Actor Yahya Abdul-Mateen II, 33, plays chess every day, mostly on an app on his phone. Lately, he’s been adopting a “very experimental” style. Sometimes, this means he plays against his own best interests, but in so doing, he says, certain truths are revealed—about the game, himself and his ever-expanding limits.
This, as it happens, is a near-perfect metaphor for his whirlwind acting career. In just a few short years Abdul-Mateen has taken on a startlingly wide range of roles, from a disco-dancing hustler in The Get Down, to a trapeze artist in The Greatest Showman, to a comic-book super villain in Aquaman. He has also appeared in the series The Handmaid’s Tale and Black Mirror, as well as Jordan Peele’s film Us. And he didn’t even begin acting seriously until about five years ago.
Abdul-Mateen was born in New Orleans and grew up in Oakland, California. He was the youngest of six in a household that was both Christian and Muslim and, he says, a magical place where “everything was always fun, always good.” From age 6, he dreamed of becoming an architect, and in 2004, he enrolled at the University of California, Berkeley to do just that. While in school, he worked for the San Francisco Mayor’s Office of Housing and Community Development, teaching young people from disadvantaged neighborhoods the basics of architecture and urban planning so that they could weigh in on projects reshaping where they lived.
A string of events occurred that drew Abdul-Mateen to acting, first as a creative release, then as a career. At Berkeley, he was performing a skit with his track team, doing impressions of the coaches and making everyone crack up. One of his teammates told him he should look into acting classes, because, as the teammate put it, they were more like recess—pure play. Abdul-Mateen dived in, discovering that the classes were not simply fun but also helpful with his stutter, which disappeared when he was onstage.
Then, in 2007, his father, Yahya Abdul-Mateen I, died of cancer at the age of 62. It shook the tightknit family, particularly its youngest son. Abdul-Mateen was already rethinking his life when the funding for his project at the mayor’s office dried up in 2010. A year later, he was accepted into the Yale School of Drama. “I’m going to give myself three years to make significant progress,” Abdul-Mateen told himself of acting. At the end of the three-year program, he was awarded the school’s esteemed Herschel Williams Prize, given to one student per class. The same year he graduated, an agent saw him onstage as King Leontes in Shakespeare’s The Winter’s Tale and passed his name along for an audition for Baz Luhrmann’s Netflix series The Get Down. He landed the role before graduating and made his deadline.

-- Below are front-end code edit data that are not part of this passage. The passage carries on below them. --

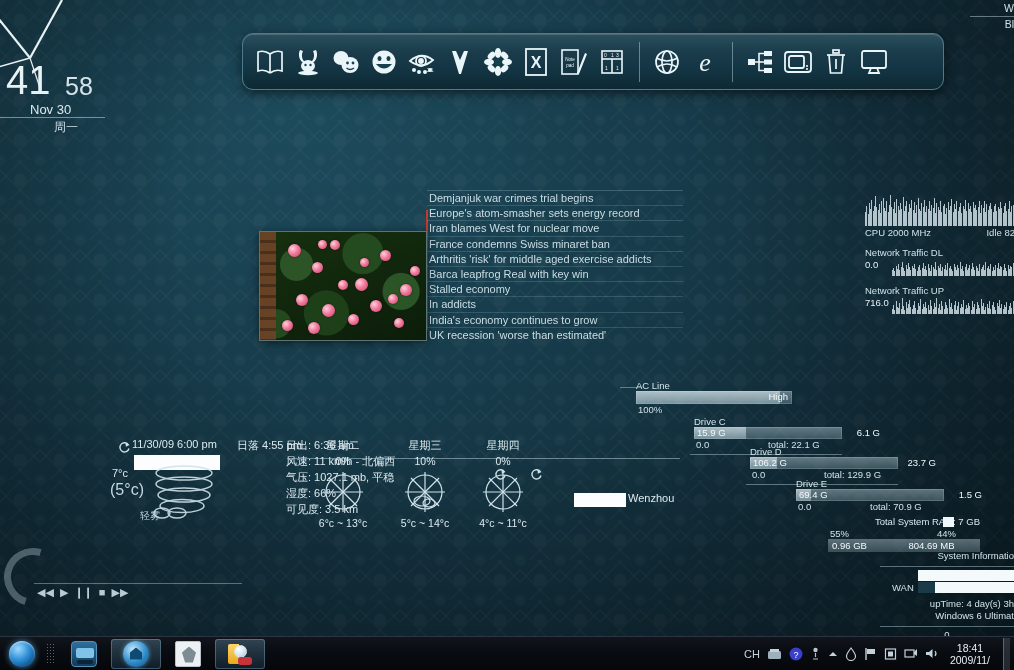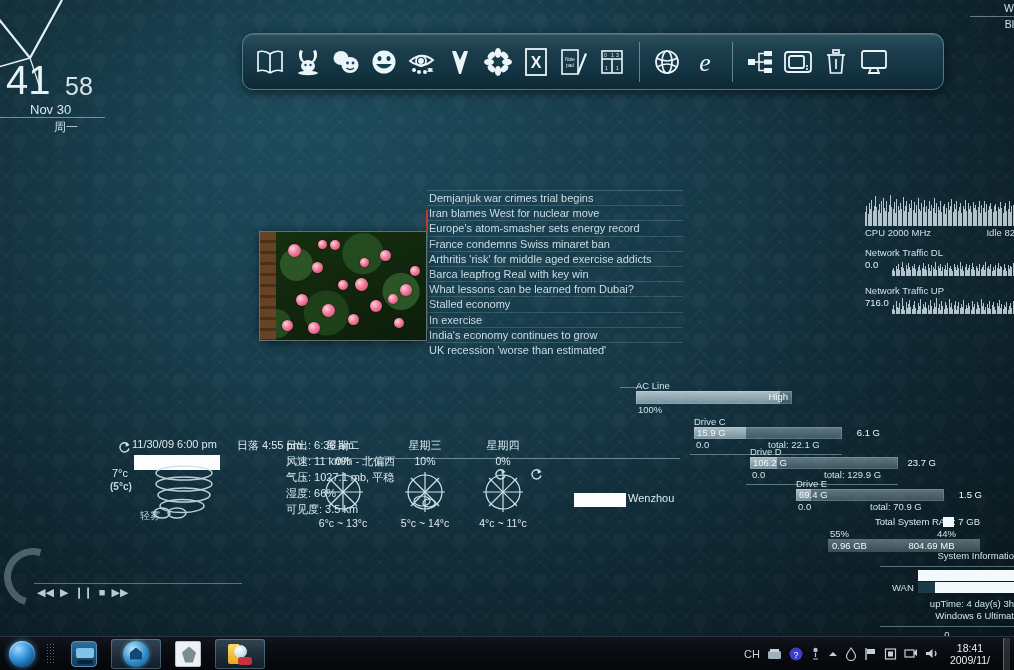"Iran blames West for nuclear" div.rss-item { order: before "Europe's atom-smasher sets energy record" -> after "Europe's atom-smasher sets energy record" }
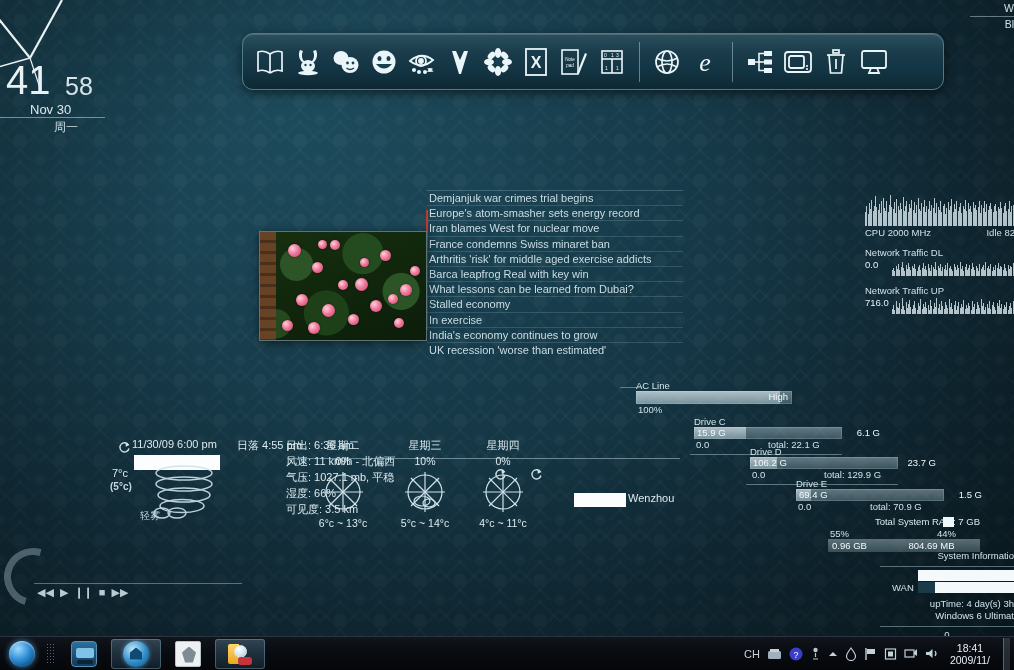"What lessons can be learned" div.rss-item { html: <div>What lessons can be learned from Dubai?</div> -> none }
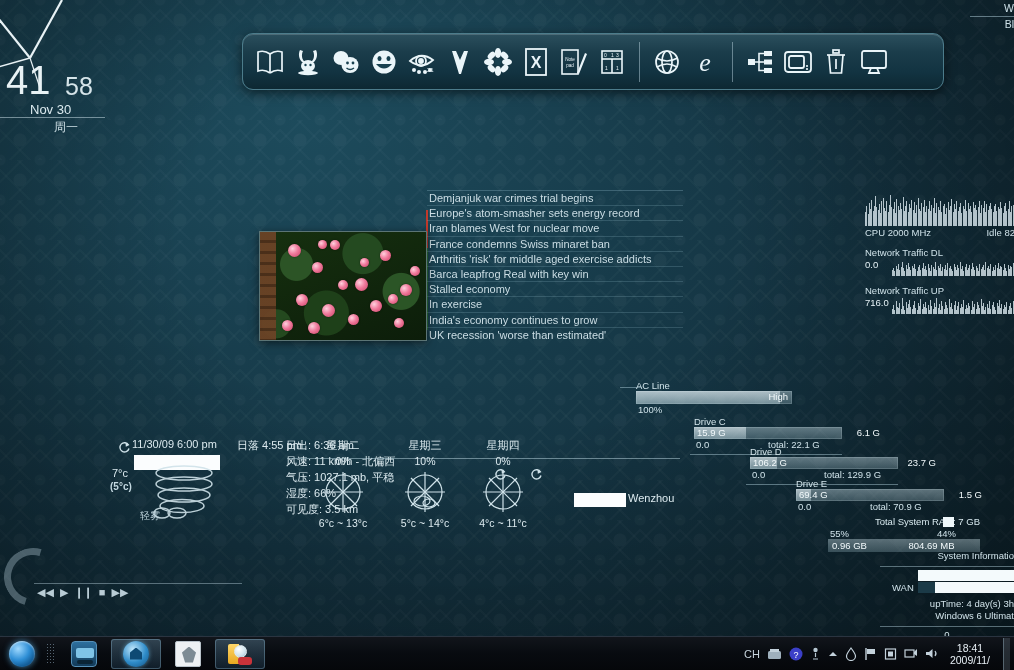"In exercise" div.rss-item { text: exercise -> addicts }
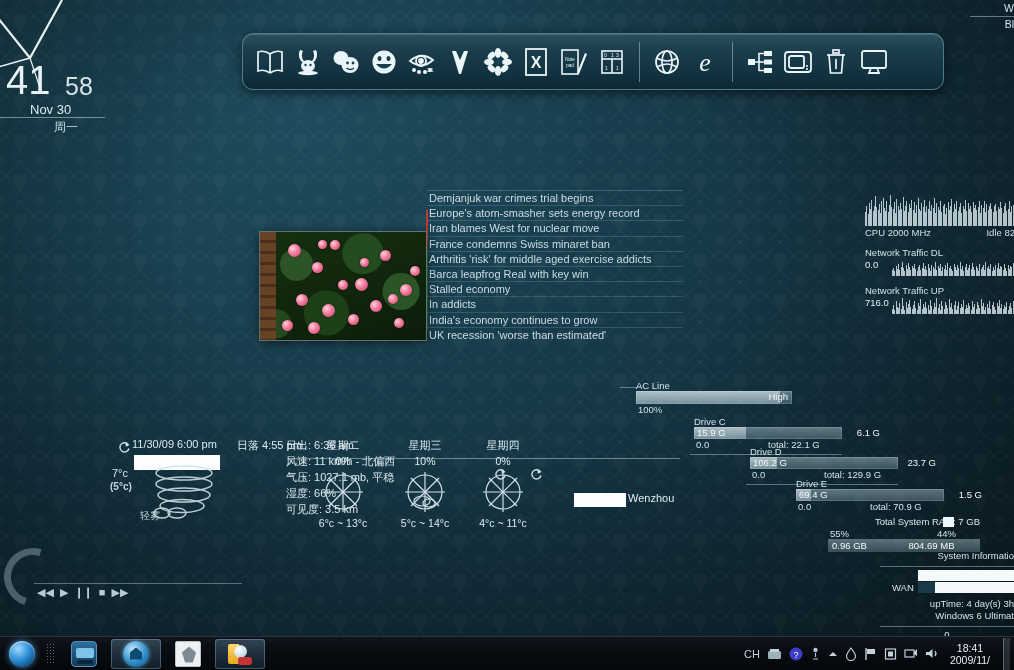"(5°c)" #w-temp2 { font-size: 10px -> 16px; font-weight: bold -> none }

Ever since, Abdul-Mateen has been living wherever the work takes him. In late July, when we meet in Los Angeles, he’s just left Atlanta, where he filmed Watchmen, Damon Lindelof’s new and highly secretive HBO drama (out October 20). Over a bowl of oatmeal (his favorite food) at FOODLAB in West Hollywood, Abdul-Mateen reflects on his stint in L.A. a year ago, when he was chasing down role after role. The word appetite comes to mind. “Now,” he says of his current state, “I want to change that to gratitude.”
After wrapping the blockbuster Aquaman in 2018, he told himself, “I need some dirt—I need to actually touch the dirt.” He was soon flying to Ethiopia to film Sweetness in the Belly (premiering at this year’s Toronto International Film Festival), in which he plays a doctor and love interest opposite Dakota Fanning. Abdul-Mateen is currently in L.A. to shoot some additional scenes for the upcoming film All Day and a Night, which he stars in with Jeffrey Wright. And then he’s off to Chicago’s Cabrini-Green to film the lead role in Jordan Peele’s remake of the cult classic horror flick Candyman, out in June 2020. “He’s one of those actors that has leading-man charisma but also the ability to be a versatile character actor,” Peele says via email, adding that Abdul-Mateen’s “tremendous training but also a clear sense of adventure” are what drew him to work with the actor.
After Abdul-Mateen’s run of roles in big-budget films, he says he’s aiming to showcase a different side. “I hope people know the simpler me,” he says of his upcoming work. “Not everything is flashy or big or shiny or super charismatic.”
This new slate of roles is also in line with his daily chess strategy. “I’m moving out of the experimental phase,” he says of the game. He is seeing several moves ahead in his career as well, thinking about where he’d like to be in the future. “I’m becoming more strategic,” he says, “more intentional.”